L’église du village de Triembach-au-Val a été envahie la semaine dernière par de véritables essaims de mouches. Les offices religieux ont dû être déplacés dans la salle des fêtes.


La quiétude de Triembach-au-Val, une commune de 500 habitants située en plein cœur du Val de Villé, a été troublée par un phénomène aussi rare que rebutant. En milieu de semaine dernière, les bénévoles chargés de l’entretien de l’église du village ont eu la désagréable surprise de découvrir que l’intérieur du bâtiment avait été littéralement envahi par des essaims de mouches. « C’était extrêmement impressionnant », raconte Jean-Georges Hirschfell, maire de Triembach-au-Val. « Il y avait des mouches partout notamment sur les vitraux, les tableaux et les chaînes auxquelles sont accrochés les luminaires qui étaient comme vivantes. Dans les angles et au plafond, les insectes s’étaient agglutinés les uns aux autres et formaient de grosses boules grouillantes de la taille d’une balle de handball », se souvient-il avec dégoût.

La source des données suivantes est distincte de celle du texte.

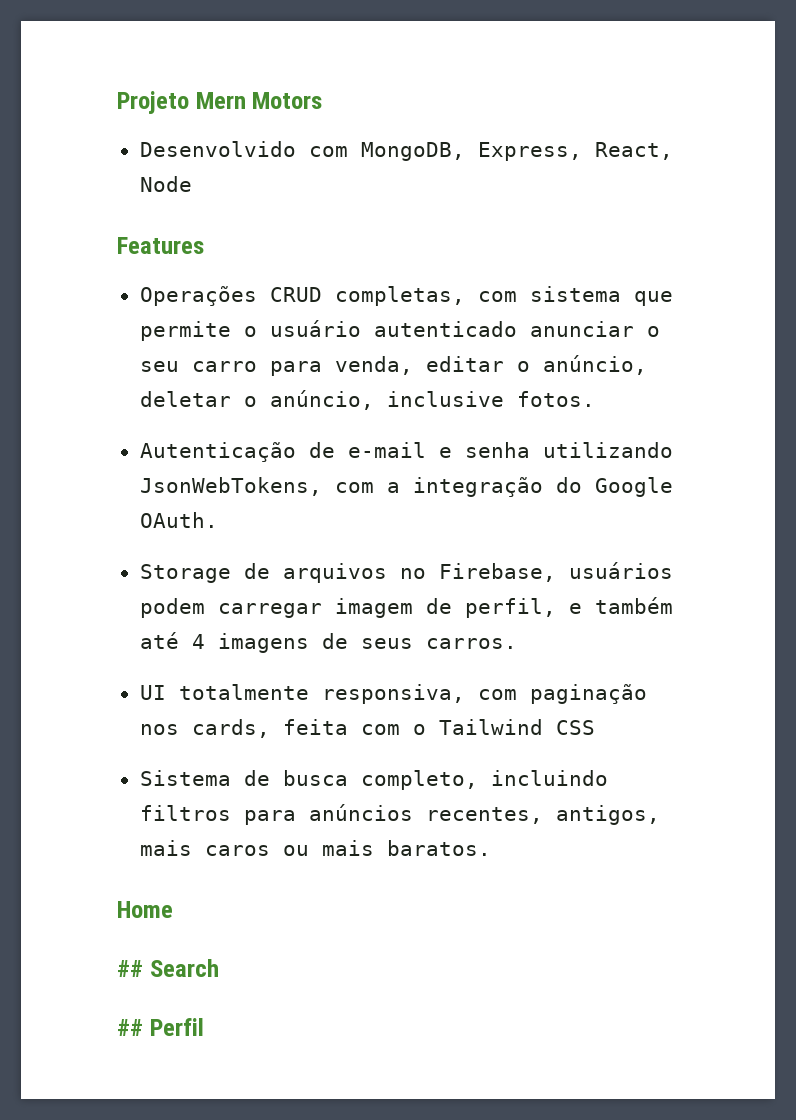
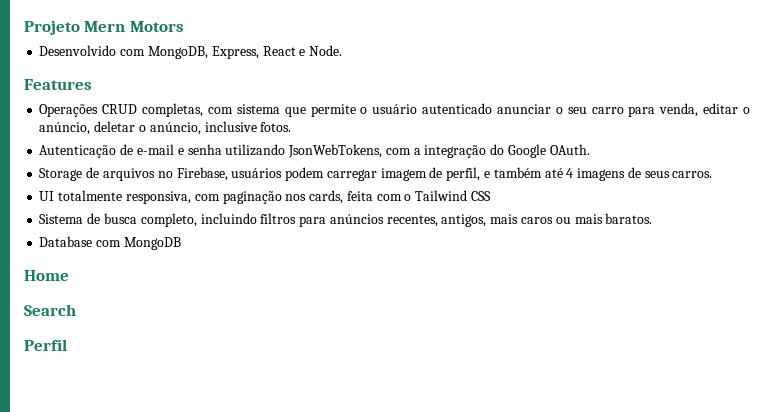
- Desenvolvido com MongoDB, Express, React, Node
+ Desenvolvido com MongoDB, Express, React e Node.
+ Database com MongoDB
- ## Search
+ Search
- ## Perfil
+ Perfil

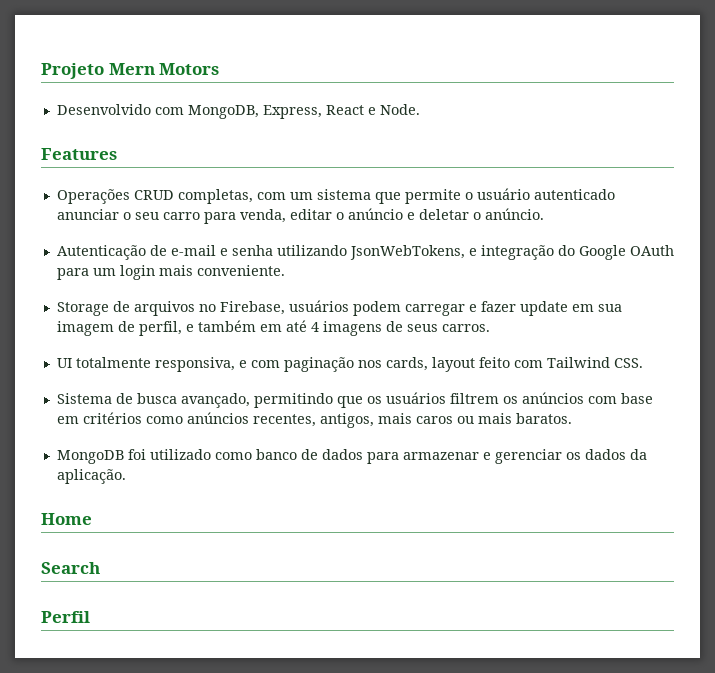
- Operações CRUD completas, com sistema que permite o usuário autenticado anunciar o seu carro para venda, editar o anúncio, deletar o anúncio, inclusive fotos.
+ Operações CRUD completas, com um sistema que permite o usuário autenticado anunciar o seu carro para venda, editar o anúncio e deletar o anúncio.
- Autenticação de e-mail e senha utilizando JsonWebTokens, com a integração do Google OAuth.
+ Autenticação de e-mail e senha utilizando JsonWebTokens, e integração do Google OAuth para um login mais conveniente.
- Storage de arquivos no Firebase, usuários podem carregar imagem de perfil, e também até 4 imagens de seus carros.
+ Storage de arquivos no Firebase, usuários podem carregar e fazer update em sua imagem de perfil, e também em até 4 imagens de seus carros.
- UI totalmente responsiva, com paginação nos cards, feita com o Tailwind CSS
- Sistema de busca completo, incluindo filtros para anúncios recentes, antigos, mais caros ou mais baratos.
+ UI totalmente responsiva, e com paginação nos cards, layout feito com Tailwind CSS.
+ Sistema de busca avançado, permitindo que os usuários filtrem os anúncios com base em critérios como anúncios recentes, antigos, mais caros ou mais baratos.
- Database com MongoDB
+ MongoDB foi utilizado como banco de dados para armazenar e gerenciar os dados da aplicação.

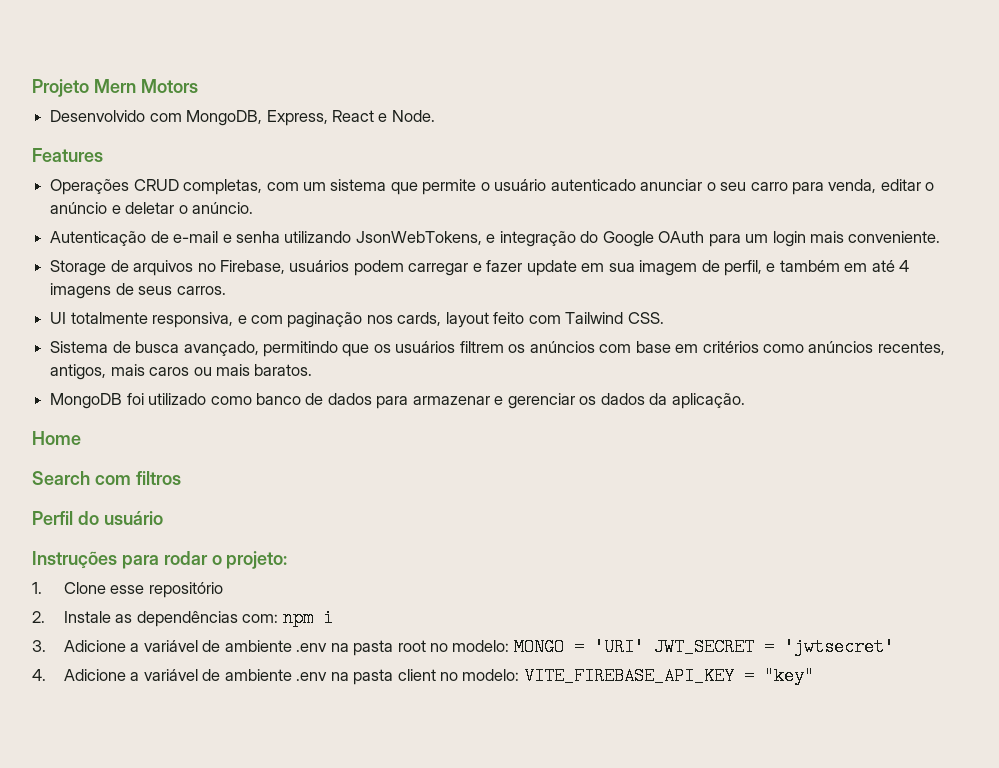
- Search
+ Search com filtros
- Perfil
+ Perfil do usuário
+ Instruções para rodar o projeto:
+ 1. Clone esse repositório
+ 2. Instale as dependências com: npm i
+ 3. Adicione a variável de ambiente .env na pasta root no modelo: MONGO = 'URI' JWT_SECRET = 'jwtsecret'
+ 4. Adicione a variável de ambiente .env na pasta client no modelo: VITE_FIREBASE_API_KEY = "key"

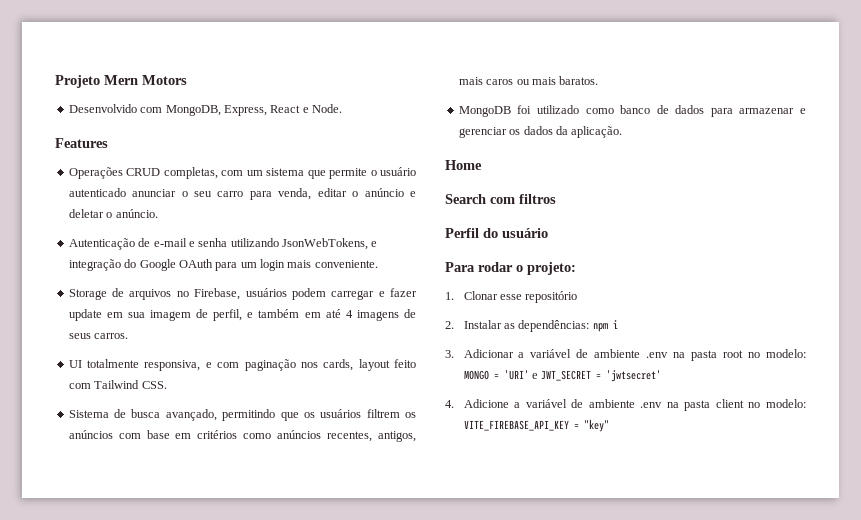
- Instruções para rodar o projeto:
+ Para rodar o projeto:
- 1. Clone esse repositório
+ 1. Clonar esse repositório
- 2. Instale as dependências com: npm i
+ 2. Instalar as dependências: npm i
- 3. Adicione a variável de ambiente .env na pasta root no modelo: MONGO = 'URI' JWT_SECRET = 'jwtsecret'
+ 3. Adicionar a variável de ambiente .env na pasta root no modelo: MONGO = 'URI' e JWT_SECRET = 'jwtsecret'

Les bénévoles avaient constaté une recrudescence du nombre de mouches depuis plusieurs jours mais personne ne s’attendait à un tel déferlement. « Nous ne pouvions pas rester très longtemps dans l’église car nous étions immédiatement assaillis par des dizaines de bestioles », décrit l’édile. Pour régler au plus vite ce problème, il décide de faire appel à une société spécialisée chargée d’éradiquer les insectes. « Nous avons dû déménager tout ce qui était à l’intérieur de l’édifice notamment ce qui se trouvait dans la sacristie, ainsi que les plantes », explique Jean-Georges Hirschfell. « Nous avons ensuite isolé l’église dans laquelle ont été disposés des fumigènes censés asphyxier les mouches ». La bâtisse a été mise en quarantaine du jeudi au dimanche, en attendant que ce traitement de choc fasse son effet. Durant ce laps de temps, les offices religieux ont été célébrés dans la salle des fêtes.


Sept kilos de mouches


Lundi matin, c’est un spectacle de désolation que découvre l’équipe de volontaires préposée aux ramassage des cadavres. « Il fallait avoir le cœur bien accroché car il y avait des dizaines de milliers d’insectes qui jonchaient le sol », se remémore l’élu. « Nous avons sorti plus de sept kilos de mouches que nous avons ensuite détruit par le feu ».

L’origine de cette invasion reste inconnue. La toiture et le parquet du grenier avaient récemment été refaits à neuf et aucun cadavre d’animal n’a été trouvé. « Nous supposons que les conditions atmosphériques idéales – une forte humidité couplée à des températures très clémentes pour la saison – ont favorisé la prolifération des insectes dans l’église », conclut Jean-Georges Hirschfell qui espère ne pas avoir à faire face à une deuxième offensive de bestioles bourdonnantes.